243. La progression de ce que l’on appelle les déserts médicaux peut priver certaines
zones de professionnels de santé de référence pour assurer le filet de sécurité de
proximité indispensable à la progression de la chirurgie ambulatoire.
244. Il convient également de souligner que le problème de l'isolement social est un
frein extrêmement important au développement de la chirurgie. De la capacité de nos
sociétés à résoudre ce défi dépend aussi la progression de la chirurgie ambulatoire.
Relever ce défi ne dépend pas que de l’Etat ou des soignants, il nécessite aussi des
mobilisations sociales, ce qui ne va pas sans difficulté quand on constate qu’elles ne
sont pas soutenues.
5
Avis du 22 mars 2007 relatif aux voies d’amélioration du système de santé.
245. Enfin, la faiblesse des ressources financières d’un nombre de plus en plus élevé
de nos concitoyens peut les éloigner de ce type d’intervention dans la mesure où à
l’hôpital elles ont la garantie d’une prise en charge financière intégrale des dépenses
de soins alors qu’avec un retour rapide au domicile elles peuvent être amenées à
exposer des frais de maintien au domicile.
246. Il faut prendre garde à ce que cette nouvelle approche, comme l’introduction des
nouvelles technologies de l’information et de la communication, d’ailleurs mises en
œuvre dans le cadre de la chirurgie ambulatoire, ne génère pas des inégalités
supplémentaires, en raison de la fracture numérique notamment. En effet, on peut
parier qu’une part du développement de la chirurgie ambulatoire sera adossée au
développement de ces nouvelles technologies dont la diffusion est loin d’être égale sur
le territoire et selon les catégories sociales.
247. L’absence de stratégie publique clairement identifiée dans le domaine de la
chirurgie ambulatoire dessert la promotion de cet outil.
C’est ce qui ressort notamment du colloque récemment organisé par l’ANAP, la HAS
et l’AFCA dont les conclusions militent en faveur de reconsidérer la conception de
l’hôpital de demain en tant qu’organisation moins centrée sur l’hébergement que
comme une organisation privilégiant une gestion optimisée des flux des patients
autour du plateau technique interventionnel.
Dans ces conditions, il est proposé de consacrer le régime juridique des centres de
chirurgie ambulatoire, d’adapter les pratiques professionnelles, et de prévoir une
rémunération et des modes de contractualisation adaptés et durables.

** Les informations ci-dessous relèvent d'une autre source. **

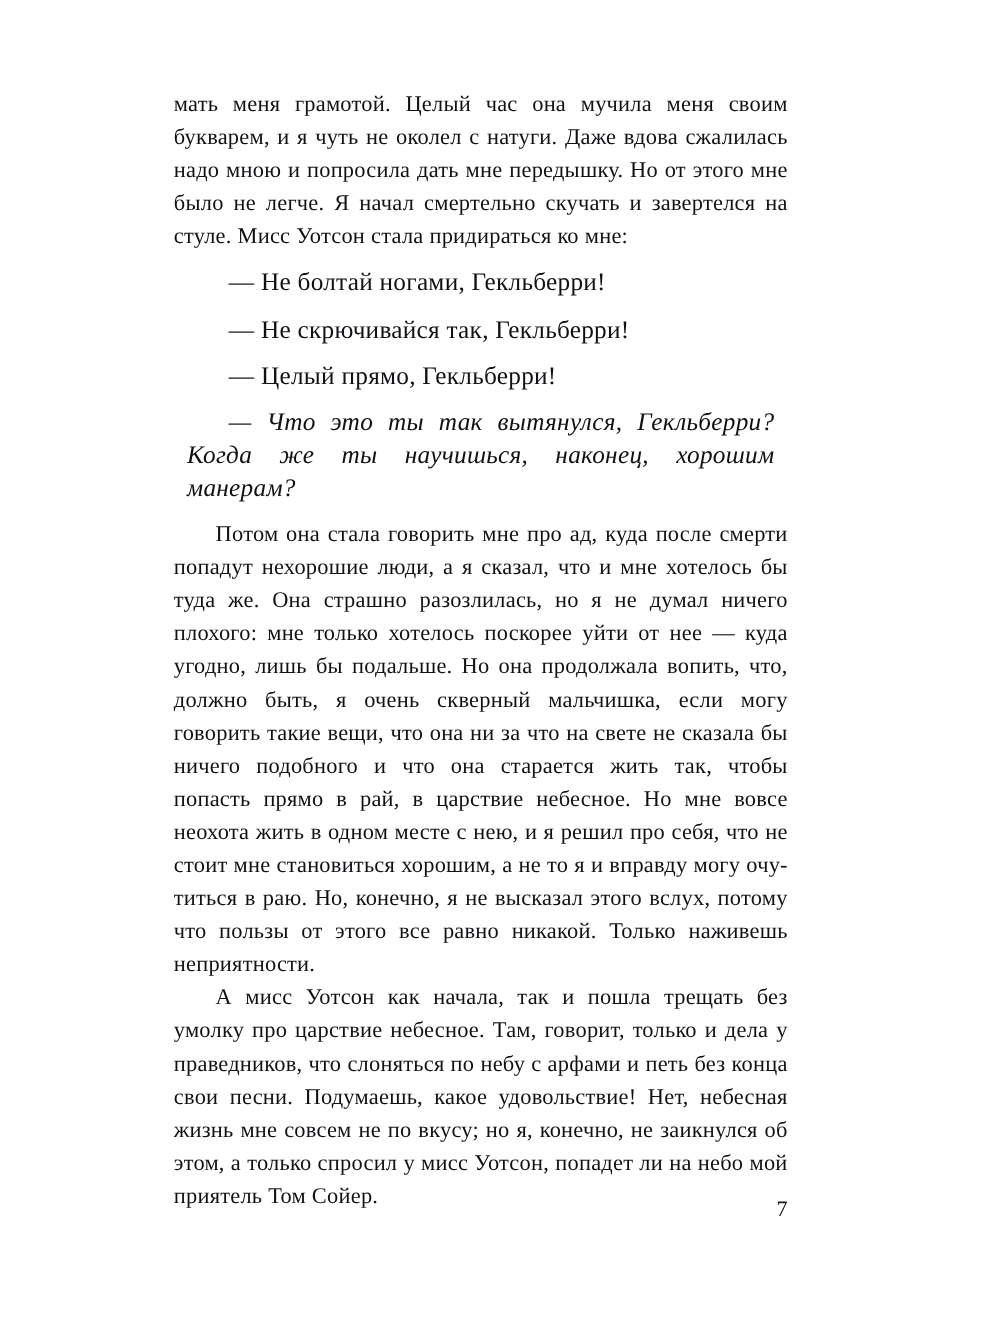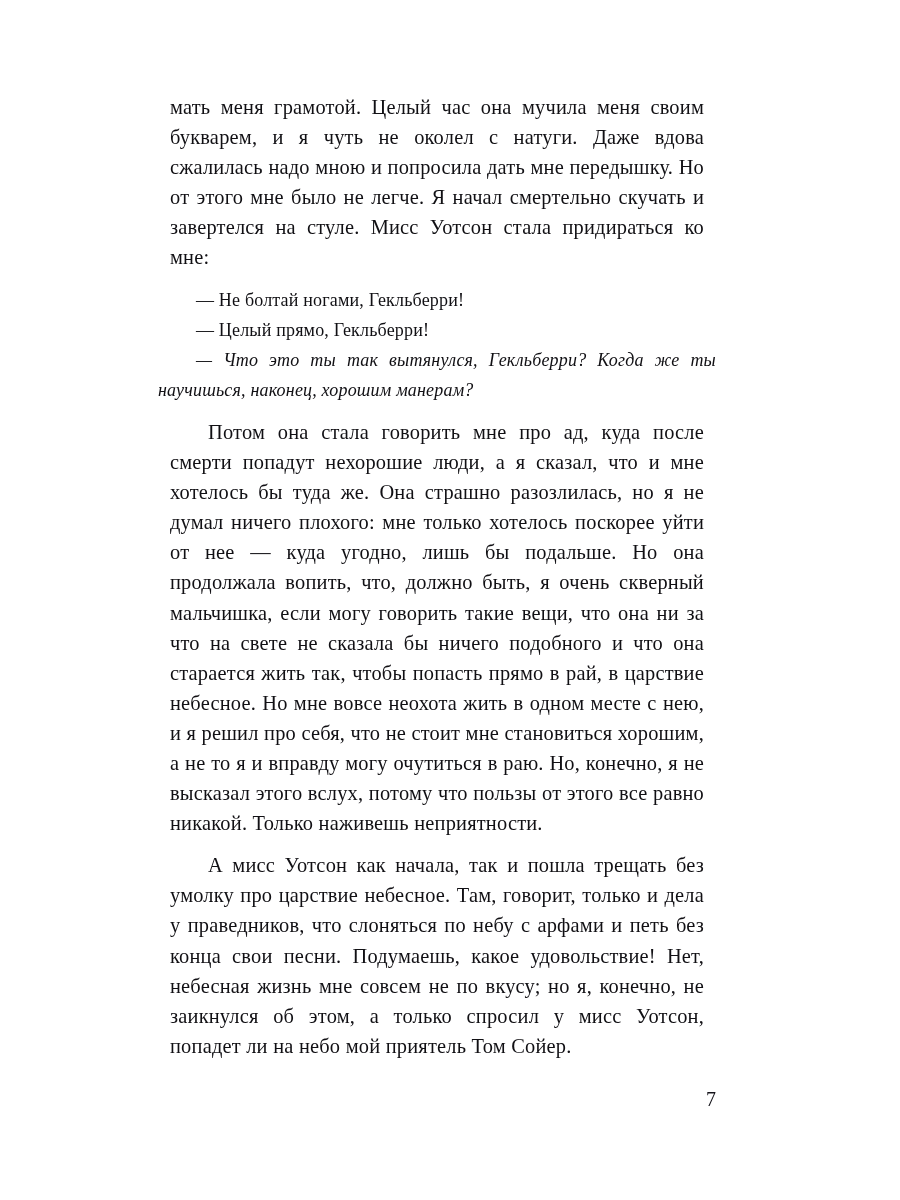"мать меня грамотой. Целый час" .para { margin: 12px -> 0 }
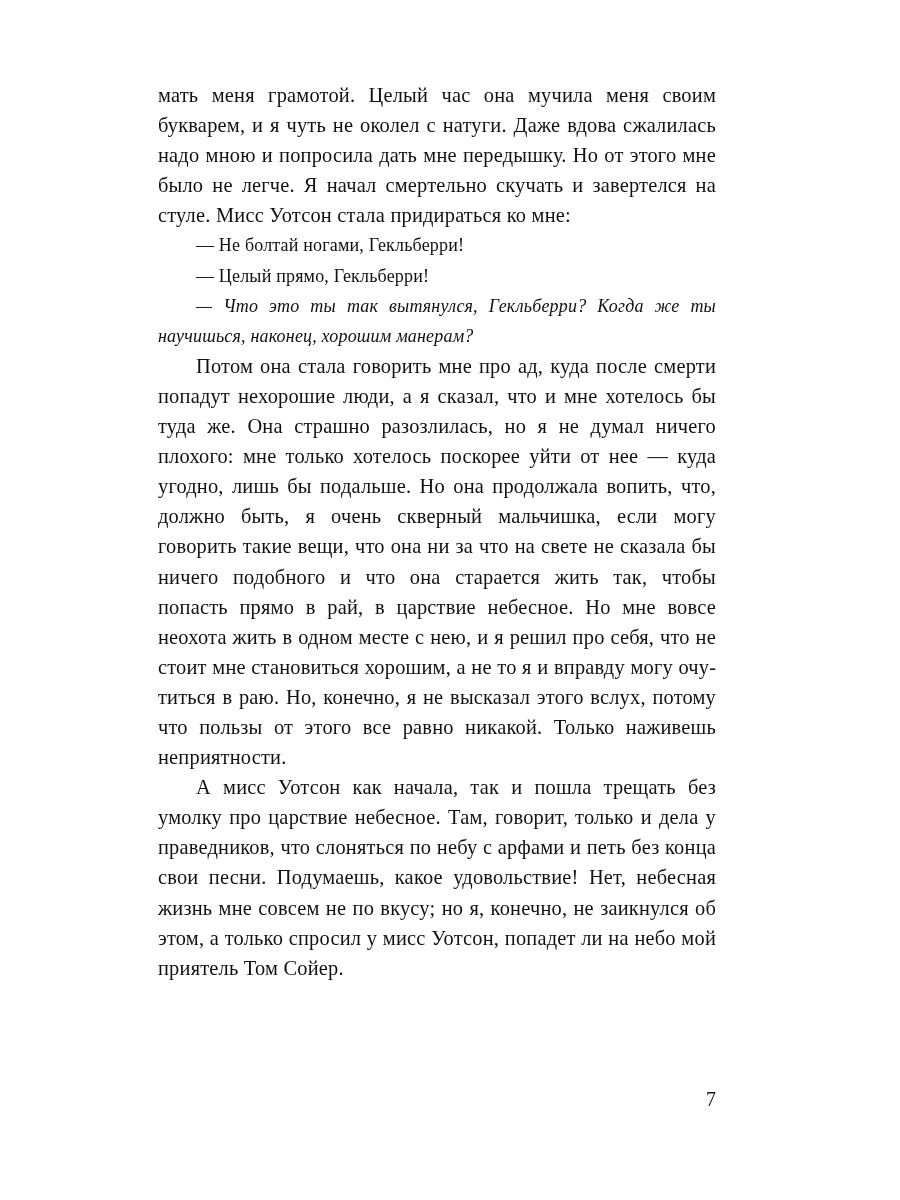"— Не болтай ногами, Гекльберри!" .dialogue { font-size: 18px -> 23px; margin: 0 -> 12px }
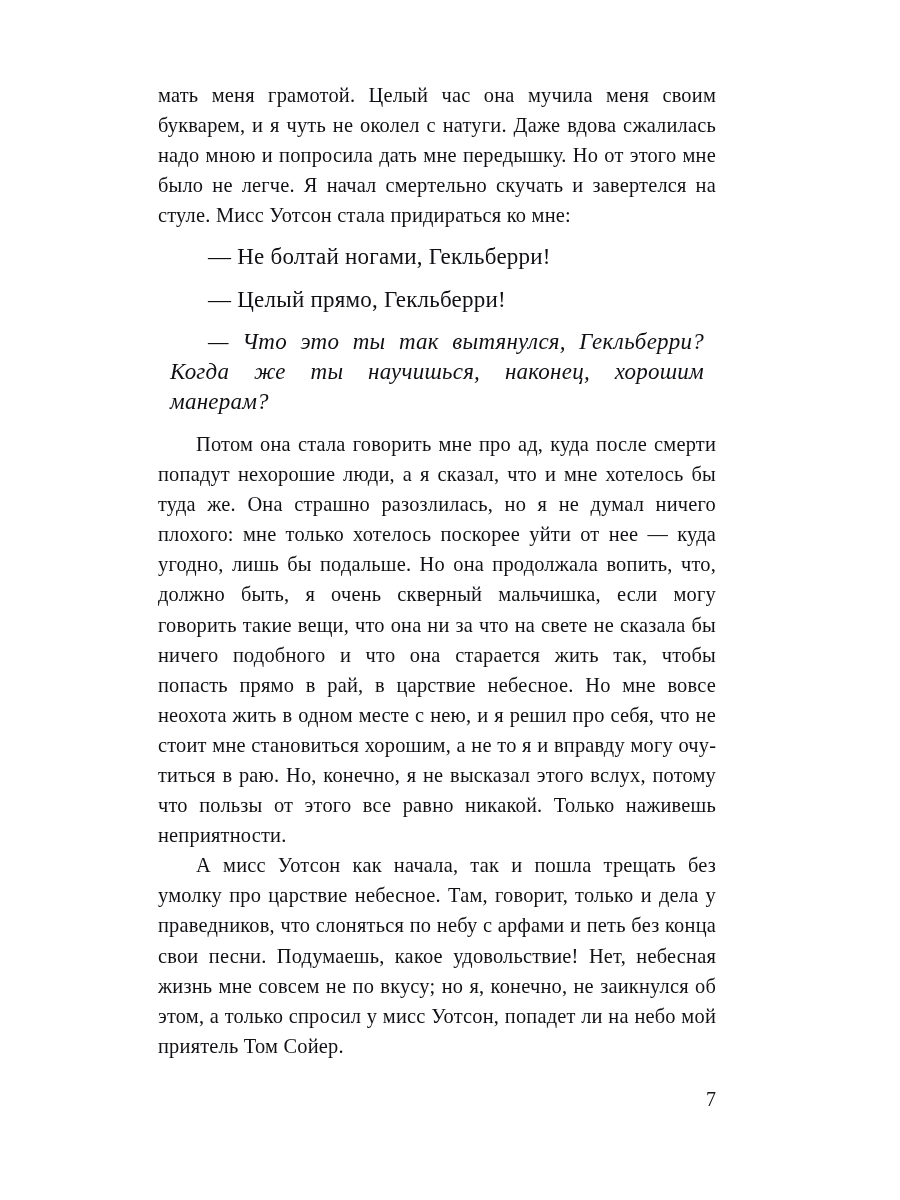"— Не скрючивайся так, Гекльберри!" p.dialogue { html: none -> <p>— Не скрючивайся так, Гекльберри!</p> }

Ces orientations ne font pas l’objet d’une orientation publique claire. En tout cas, je ne
l’ai pas trouvée dans l’instruction récente que j’ai abondamment citée. En quelque
sorte, nous disposons d’un signal, mais pas des moyens de le maintenir.
*
Dans une étude publiée en 19936, deux spécialistes de la chirurgie ambulatoire
s’expriment ainsi : « D’ici la fin de ce siècle, la question ne sera plus de savoir si le
patient est susceptible d’être pris en chirurgie ambulatoire plutôt qu’en chirurgie
hospitalisée, mais de savoir s’il justifie d’une quelconque indication pour une prise en
charge avec un séjour à l’hôpital ». Le siècle dont ils parlent tous deux est évidemment
dépassé, sans que la prophétie se soit réalisée pour ce qui concerne la situation
française.
Nous devrions pouvoir rattraper ce retard, notamment parce que les nouvelles
technologies du soin, comme les nouvelles technologies de l’information et de la
communication permettent de gagner en sécurité dans ces chirurgies ambulatoires.
Nous devons le faire aussi pour permettre une meilleure allocation des ressources
dans un système de soin qui peine à redéployer ses moyens vers les innovations.
Une telle stratégie réclame de l’acceptabilité sociale. Sujet qui me semble quant à lui
peu exploré. Mais une journée comme celle-ci, à laquelle vous avez aimablement invité
le CISS a sans doute pour objectif d’y concourir.
6
Paul E. Jarret et Bernard V. Werchler, Editorial d’Ambulatory Surgery, Vol 1, N° 1, Mars 1993.